** PROBLEM REQUIREMENTS **
Omit all pictures, then repeat the listing exactly.

** EXERCISE DATA **

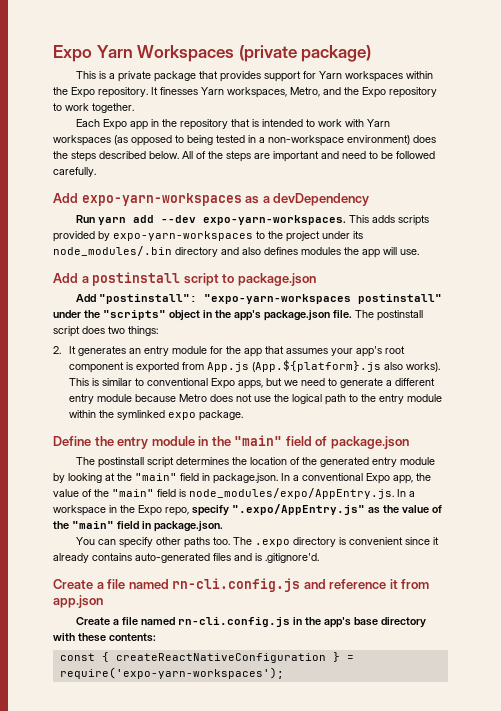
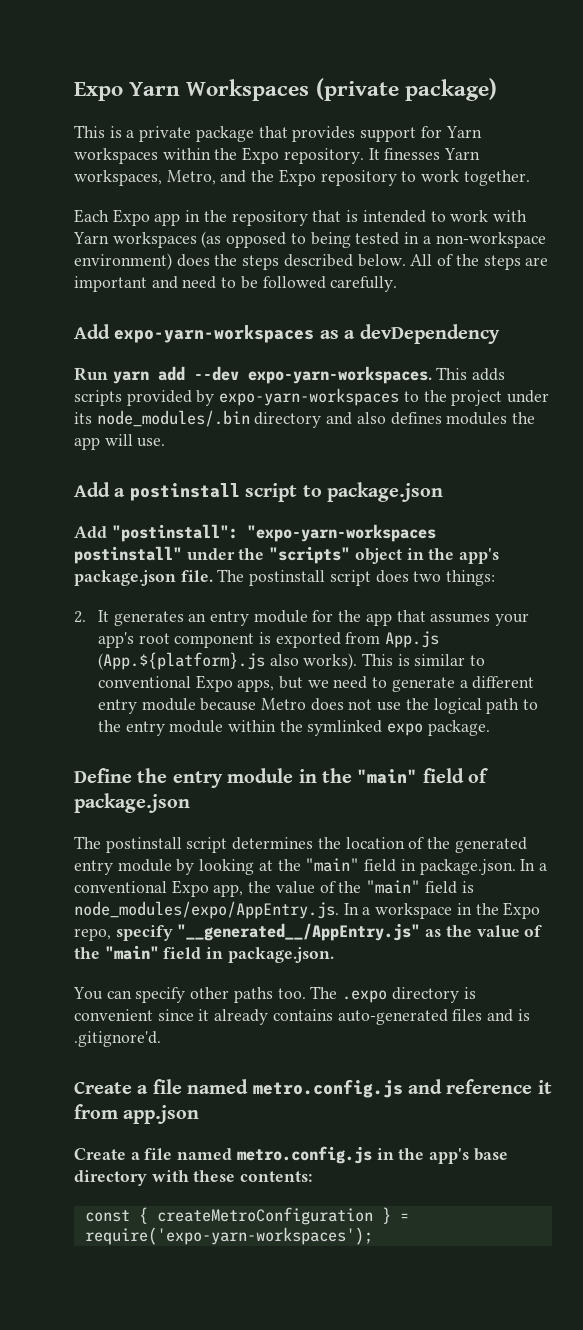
[232,504,365,515] ".expo/AppEntry.js" -> [177,923,421,941] "__generated__/AppEntry.js"
[172,578,301,592] rn-cli.config.js -> [252,1079,403,1098] metro.config.js
[177,617,290,627] rn-cli.config.js -> [236,1146,372,1164] metro.config.js
[115,653,326,663] createReactNativeConfiguration -> [156,1207,373,1225] createMetroConfiguration

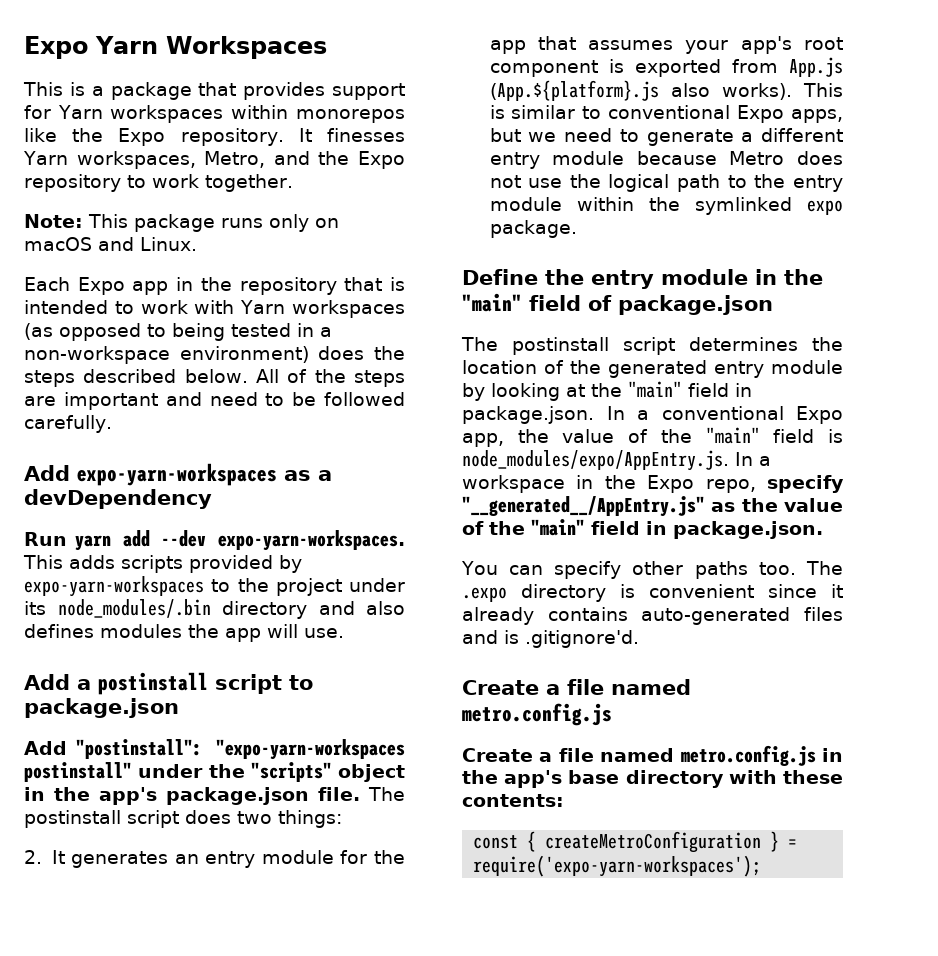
[315,78,497,101] (private package) -> (327, 47) none
[139,126,192,142] private -> (104, 91) none
(211, 154) none -> [296,109,405,123] [24,128,57,142] monorepos like
(530, 178) none -> [24,214,339,232] [24,237,197,251] // Note: This package runs only on macOS and Linux.
[408,1079,552,1094] [74,1104,200,1124] and reference it from app.json -> (612, 714) none

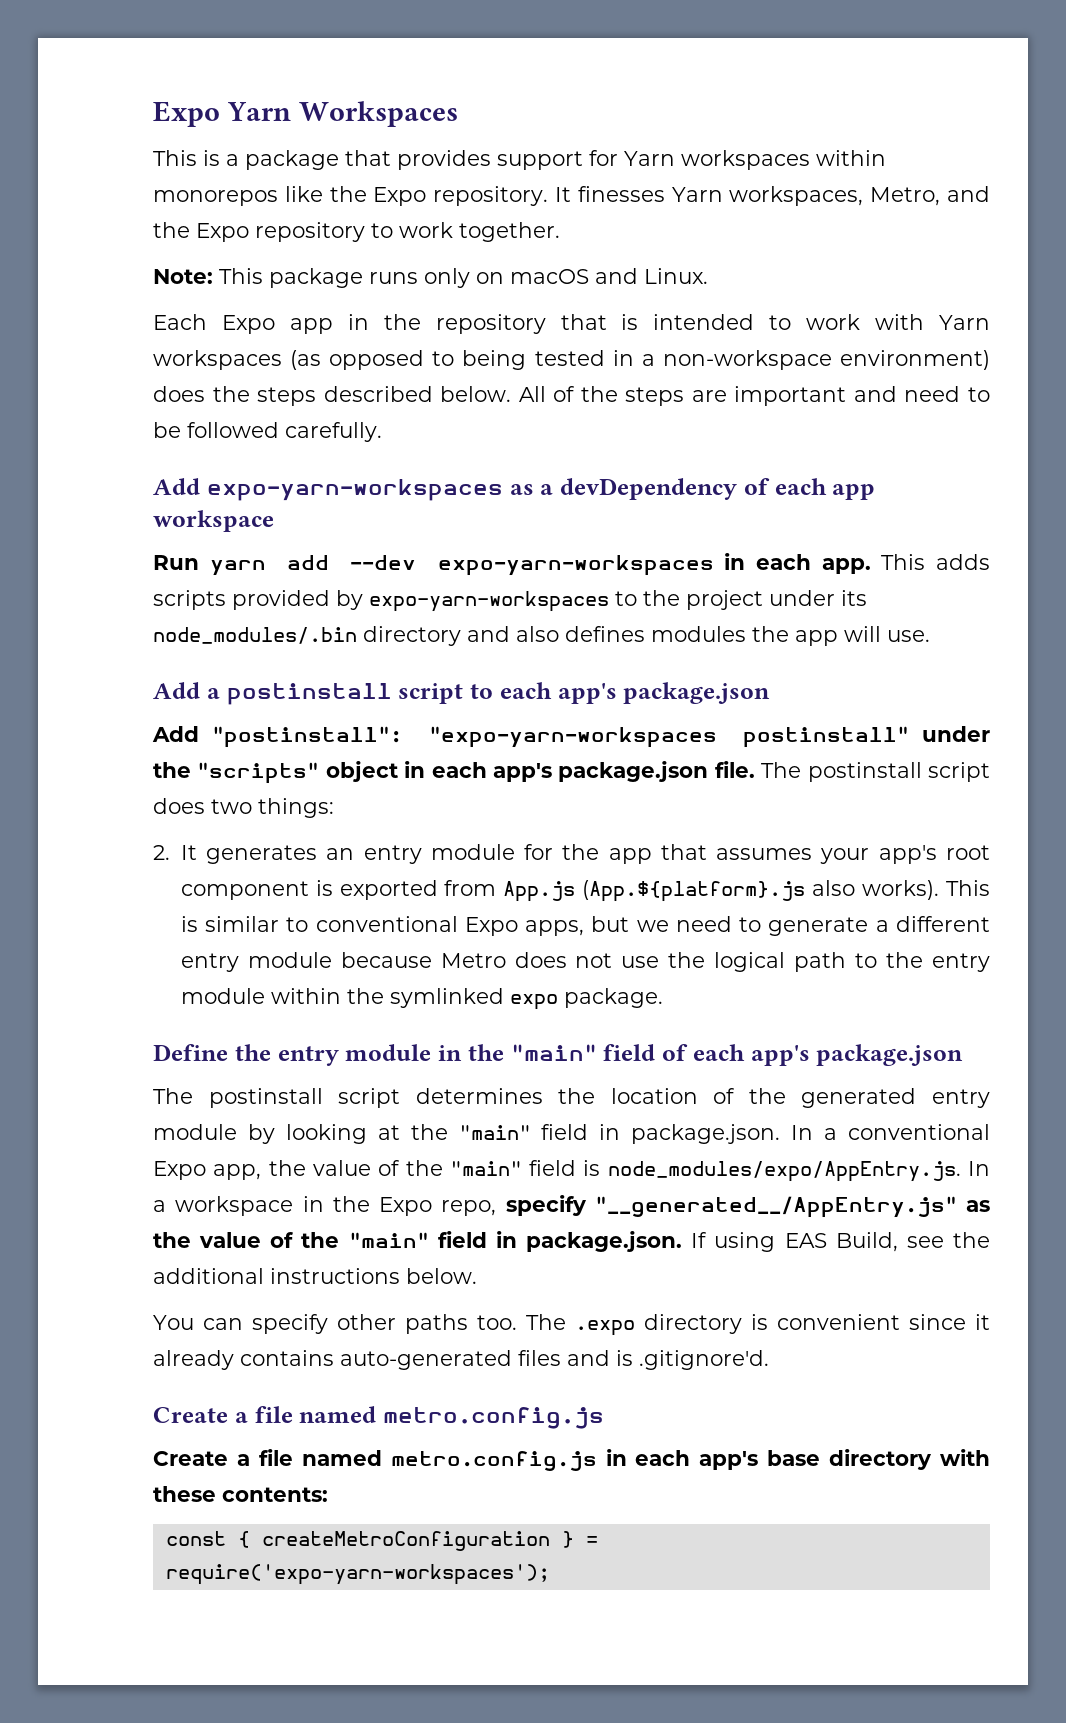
(212, 499) none -> [743,478,876,500] [153,510,274,532] of each app workspace
[217,530,405,551] expo-yarn-workspaces. -> [437,553,871,576] expo-yarn-workspaces in each app.
(313, 682) none -> [499,682,617,704] each app's
[54,787,90,801] the -> [431,762,487,778] each
(612, 303) none -> [692,1044,810,1066] each app's
(823, 530) none -> [691,1232,991,1252] [153,1268,477,1284] If using EAS Build, see the additional instructions below.
[462,770,498,784] the -> [635,1450,691,1466] each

** TASK ANSWER **
[232,504,365,515] ".expo/AppEntry.js" -> [177,923,421,941] "__generated__/AppEntry.js"
[172,578,301,592] rn-cli.config.js -> [252,1079,403,1098] metro.config.js
[177,617,290,627] rn-cli.config.js -> [236,1146,372,1164] metro.config.js
[115,653,326,663] createReactNativeConfiguration -> [156,1207,373,1225] createMetroConfiguration

[315,78,497,101] (private package) -> (327, 47) none
[139,126,192,142] private -> (104, 91) none
(211, 154) none -> [296,109,405,123] [24,128,57,142] monorepos like
(530, 178) none -> [24,214,339,232] [24,237,197,251] // Note: This package runs only on macOS and Linux.
[408,1079,552,1094] [74,1104,200,1124] and reference it from app.json -> (612, 714) none

(212, 499) none -> [743,478,876,500] [153,510,274,532] of each app workspace
[217,530,405,551] expo-yarn-workspaces. -> [437,553,871,576] expo-yarn-workspaces in each app.
(313, 682) none -> [499,682,617,704] each app's
[54,787,90,801] the -> [431,762,487,778] each
(612, 303) none -> [692,1044,810,1066] each app's
(823, 530) none -> [691,1232,991,1252] [153,1268,477,1284] If using EAS Build, see the additional instructions below.
[462,770,498,784] the -> [635,1450,691,1466] each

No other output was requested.